Exercise requirements:
In the material below, find each line with the word "Users" and copy it.

══ Data for review ══

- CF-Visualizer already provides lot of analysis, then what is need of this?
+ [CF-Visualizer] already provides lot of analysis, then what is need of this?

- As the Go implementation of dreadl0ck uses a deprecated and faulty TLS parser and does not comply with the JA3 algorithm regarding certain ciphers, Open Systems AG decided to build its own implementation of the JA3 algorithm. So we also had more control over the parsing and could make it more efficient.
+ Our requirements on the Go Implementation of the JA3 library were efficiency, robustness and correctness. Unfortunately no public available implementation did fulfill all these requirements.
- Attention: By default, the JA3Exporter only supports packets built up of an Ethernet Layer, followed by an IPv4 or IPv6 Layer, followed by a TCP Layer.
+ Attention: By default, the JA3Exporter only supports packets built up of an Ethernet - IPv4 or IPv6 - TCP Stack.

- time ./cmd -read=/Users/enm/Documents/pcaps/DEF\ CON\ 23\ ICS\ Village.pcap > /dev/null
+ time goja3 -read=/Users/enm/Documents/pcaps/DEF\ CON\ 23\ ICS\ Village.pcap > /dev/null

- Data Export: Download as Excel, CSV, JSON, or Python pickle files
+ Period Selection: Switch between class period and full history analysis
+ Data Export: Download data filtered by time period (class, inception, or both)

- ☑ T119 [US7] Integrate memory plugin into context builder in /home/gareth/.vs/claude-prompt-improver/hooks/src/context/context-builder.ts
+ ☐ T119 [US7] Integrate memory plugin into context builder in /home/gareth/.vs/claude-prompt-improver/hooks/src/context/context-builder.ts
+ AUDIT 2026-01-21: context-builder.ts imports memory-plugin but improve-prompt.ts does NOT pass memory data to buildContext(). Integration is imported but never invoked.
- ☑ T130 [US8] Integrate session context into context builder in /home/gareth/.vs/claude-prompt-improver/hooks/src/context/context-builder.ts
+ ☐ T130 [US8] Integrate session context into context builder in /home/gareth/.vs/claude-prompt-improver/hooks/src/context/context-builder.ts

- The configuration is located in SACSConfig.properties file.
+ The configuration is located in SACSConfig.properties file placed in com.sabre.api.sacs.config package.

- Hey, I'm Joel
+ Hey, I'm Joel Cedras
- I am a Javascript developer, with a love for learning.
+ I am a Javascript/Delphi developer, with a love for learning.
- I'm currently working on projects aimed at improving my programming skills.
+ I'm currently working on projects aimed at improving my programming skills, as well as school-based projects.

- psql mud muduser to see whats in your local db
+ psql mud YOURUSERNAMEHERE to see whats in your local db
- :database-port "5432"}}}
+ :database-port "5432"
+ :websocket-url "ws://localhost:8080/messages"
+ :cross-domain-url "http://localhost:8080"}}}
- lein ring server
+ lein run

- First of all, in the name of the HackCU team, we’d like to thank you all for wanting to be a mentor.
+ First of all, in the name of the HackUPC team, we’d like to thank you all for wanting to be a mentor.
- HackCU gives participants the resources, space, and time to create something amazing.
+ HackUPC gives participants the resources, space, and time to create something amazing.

═══

Output for this exercise:
- time ./cmd -read=/Users/enm/Documents/pcaps/DEF\ CON\ 23\ ICS\ Village.pcap > /dev/null
+ time goja3 -read=/Users/enm/Documents/pcaps/DEF\ CON\ 23\ ICS\ Village.pcap > /dev/null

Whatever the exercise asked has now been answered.